» TASK DESCRIPTION
Within the entries below, find the portion that opens with the line containing "padding: 56px 86px 0 86px;" and closes with the line containing "line-height: 1.62;". Retype that portion exactly and only.

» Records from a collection
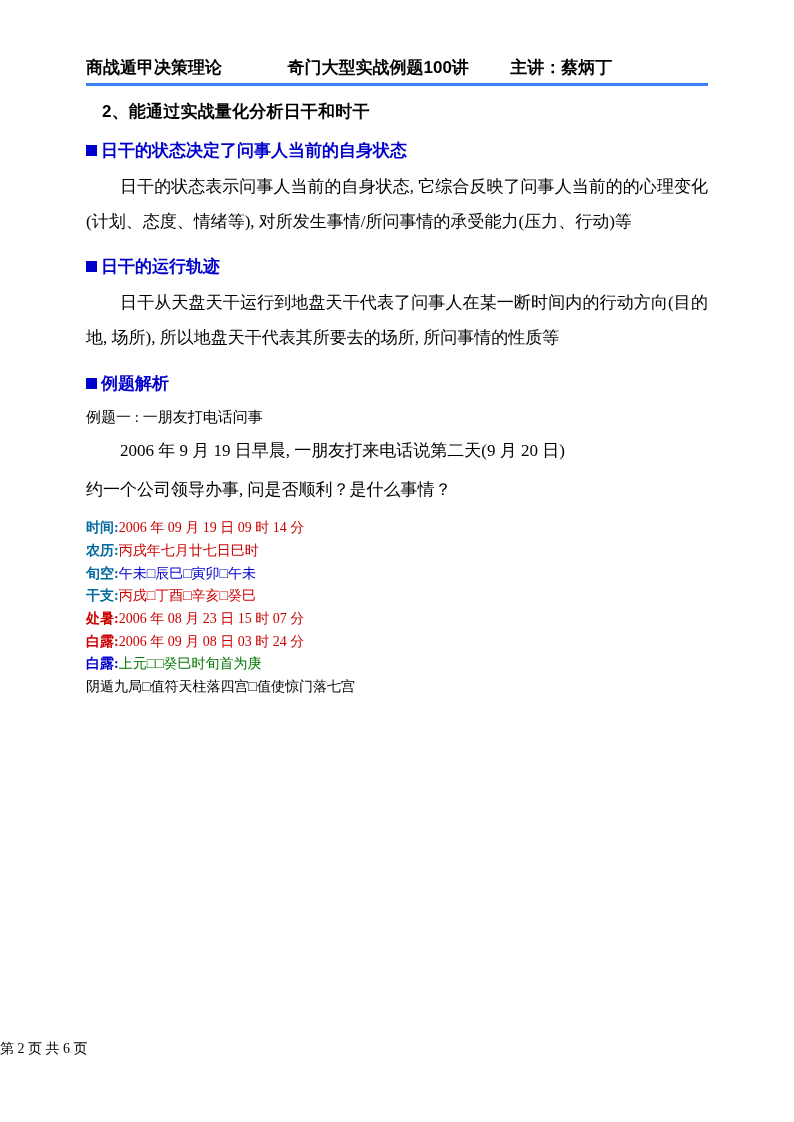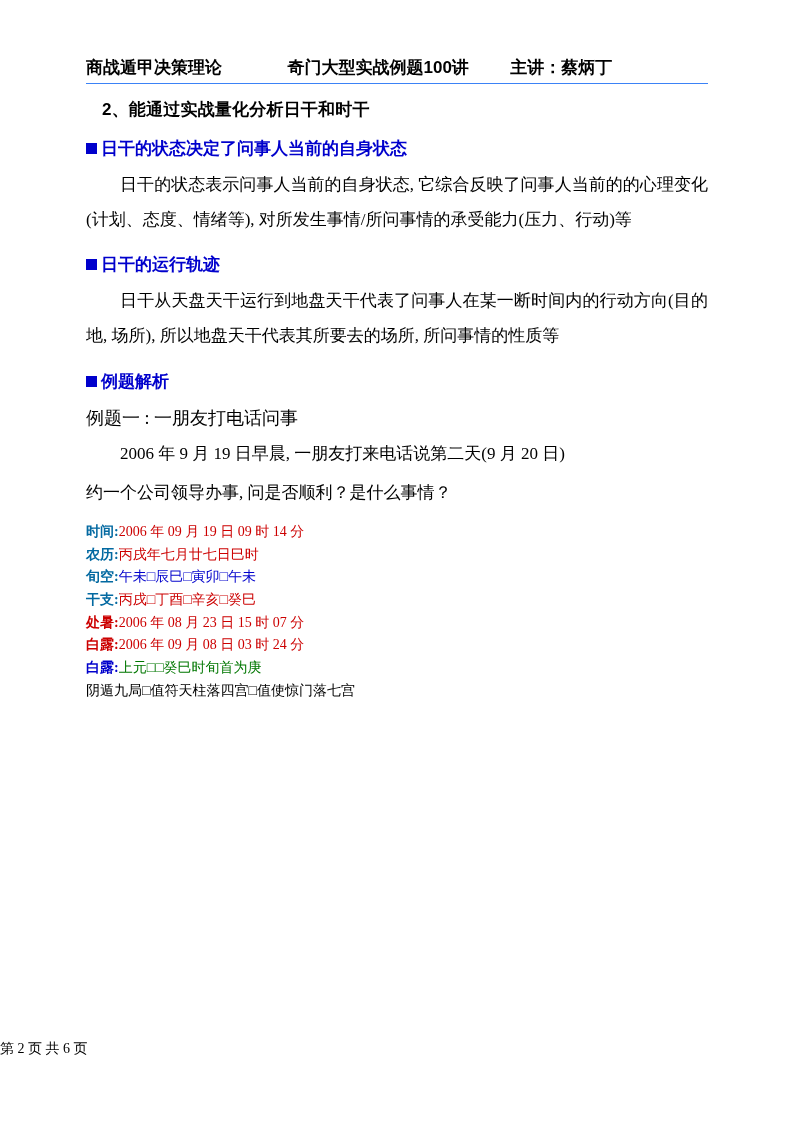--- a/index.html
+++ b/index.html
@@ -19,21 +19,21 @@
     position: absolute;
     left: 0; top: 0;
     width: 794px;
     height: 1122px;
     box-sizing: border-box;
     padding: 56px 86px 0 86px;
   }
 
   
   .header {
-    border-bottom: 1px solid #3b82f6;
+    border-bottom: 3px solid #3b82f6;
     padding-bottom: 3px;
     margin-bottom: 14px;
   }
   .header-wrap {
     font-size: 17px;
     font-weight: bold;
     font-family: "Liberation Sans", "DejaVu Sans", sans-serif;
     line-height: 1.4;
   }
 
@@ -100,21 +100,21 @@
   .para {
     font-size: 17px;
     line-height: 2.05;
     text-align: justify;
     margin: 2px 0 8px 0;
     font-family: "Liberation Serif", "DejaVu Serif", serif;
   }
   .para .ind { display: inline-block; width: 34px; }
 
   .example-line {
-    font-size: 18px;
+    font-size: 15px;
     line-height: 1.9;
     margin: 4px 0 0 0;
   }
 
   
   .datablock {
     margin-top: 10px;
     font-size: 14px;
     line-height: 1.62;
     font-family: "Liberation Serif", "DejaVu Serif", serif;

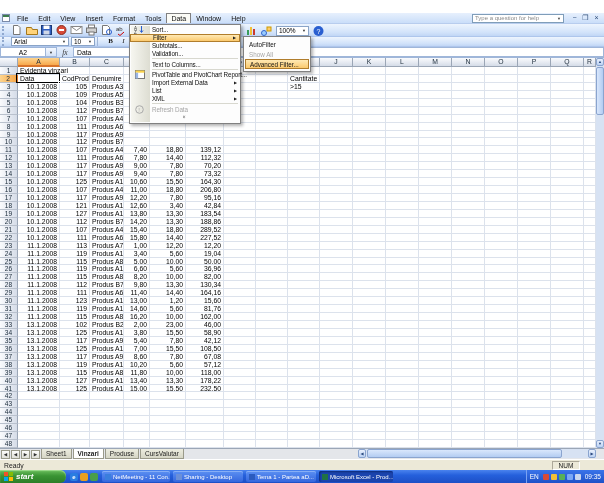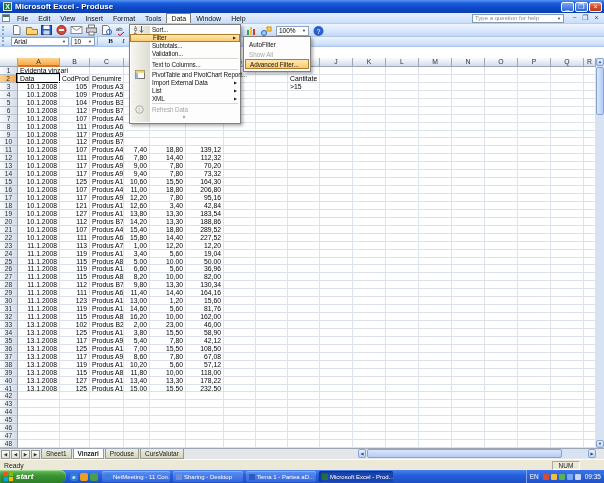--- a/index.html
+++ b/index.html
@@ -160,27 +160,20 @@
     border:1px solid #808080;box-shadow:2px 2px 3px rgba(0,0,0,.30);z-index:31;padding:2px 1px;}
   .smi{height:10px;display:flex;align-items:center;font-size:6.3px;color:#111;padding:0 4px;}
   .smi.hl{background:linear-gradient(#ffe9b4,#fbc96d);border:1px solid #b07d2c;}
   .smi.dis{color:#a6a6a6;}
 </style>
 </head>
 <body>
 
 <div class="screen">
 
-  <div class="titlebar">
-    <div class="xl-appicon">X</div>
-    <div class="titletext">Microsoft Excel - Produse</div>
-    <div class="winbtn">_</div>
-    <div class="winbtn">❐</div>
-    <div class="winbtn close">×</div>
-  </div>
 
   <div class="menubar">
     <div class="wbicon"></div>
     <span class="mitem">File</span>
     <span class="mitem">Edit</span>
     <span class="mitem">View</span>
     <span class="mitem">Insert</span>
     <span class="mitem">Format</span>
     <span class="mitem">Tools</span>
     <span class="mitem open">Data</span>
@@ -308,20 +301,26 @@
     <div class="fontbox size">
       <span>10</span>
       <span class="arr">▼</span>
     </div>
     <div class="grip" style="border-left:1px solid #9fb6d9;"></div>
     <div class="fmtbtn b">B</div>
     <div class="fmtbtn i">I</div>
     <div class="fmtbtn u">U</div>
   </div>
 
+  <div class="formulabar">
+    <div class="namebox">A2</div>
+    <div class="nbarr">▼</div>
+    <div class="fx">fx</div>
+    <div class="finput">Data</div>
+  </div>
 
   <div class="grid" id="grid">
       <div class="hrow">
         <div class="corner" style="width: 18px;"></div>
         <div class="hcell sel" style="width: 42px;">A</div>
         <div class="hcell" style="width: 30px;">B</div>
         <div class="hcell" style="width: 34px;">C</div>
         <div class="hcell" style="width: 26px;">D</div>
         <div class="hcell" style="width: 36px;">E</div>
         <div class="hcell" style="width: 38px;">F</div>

» TASK ANSWER
     padding: 56px 86px 0 86px;
   }
 
   
   .header {
-    border-bottom: 1px solid #3b82f6;
+    border-bottom: 3px solid #3b82f6;
     padding-bottom: 3px;
     margin-bottom: 14px;
   }
   .header-wrap {
     font-size: 17px;
     font-weight: bold;
     font-family: "Liberation Sans", "DejaVu Sans", sans-serif;
     line-height: 1.4;
   }
 
@@ -100,21 +100,21 @@
   .para {
     font-size: 17px;
     line-height: 2.05;
     text-align: justify;
     margin: 2px 0 8px 0;
     font-family: "Liberation Serif", "DejaVu Serif", serif;
   }
   .para .ind { display: inline-block; width: 34px; }
 
   .example-line {
-    font-size: 18px;
+    font-size: 15px;
     line-height: 1.9;
     margin: 4px 0 0 0;
   }
 
   
   .datablock {
     margin-top: 10px;
     font-size: 14px;
     line-height: 1.62;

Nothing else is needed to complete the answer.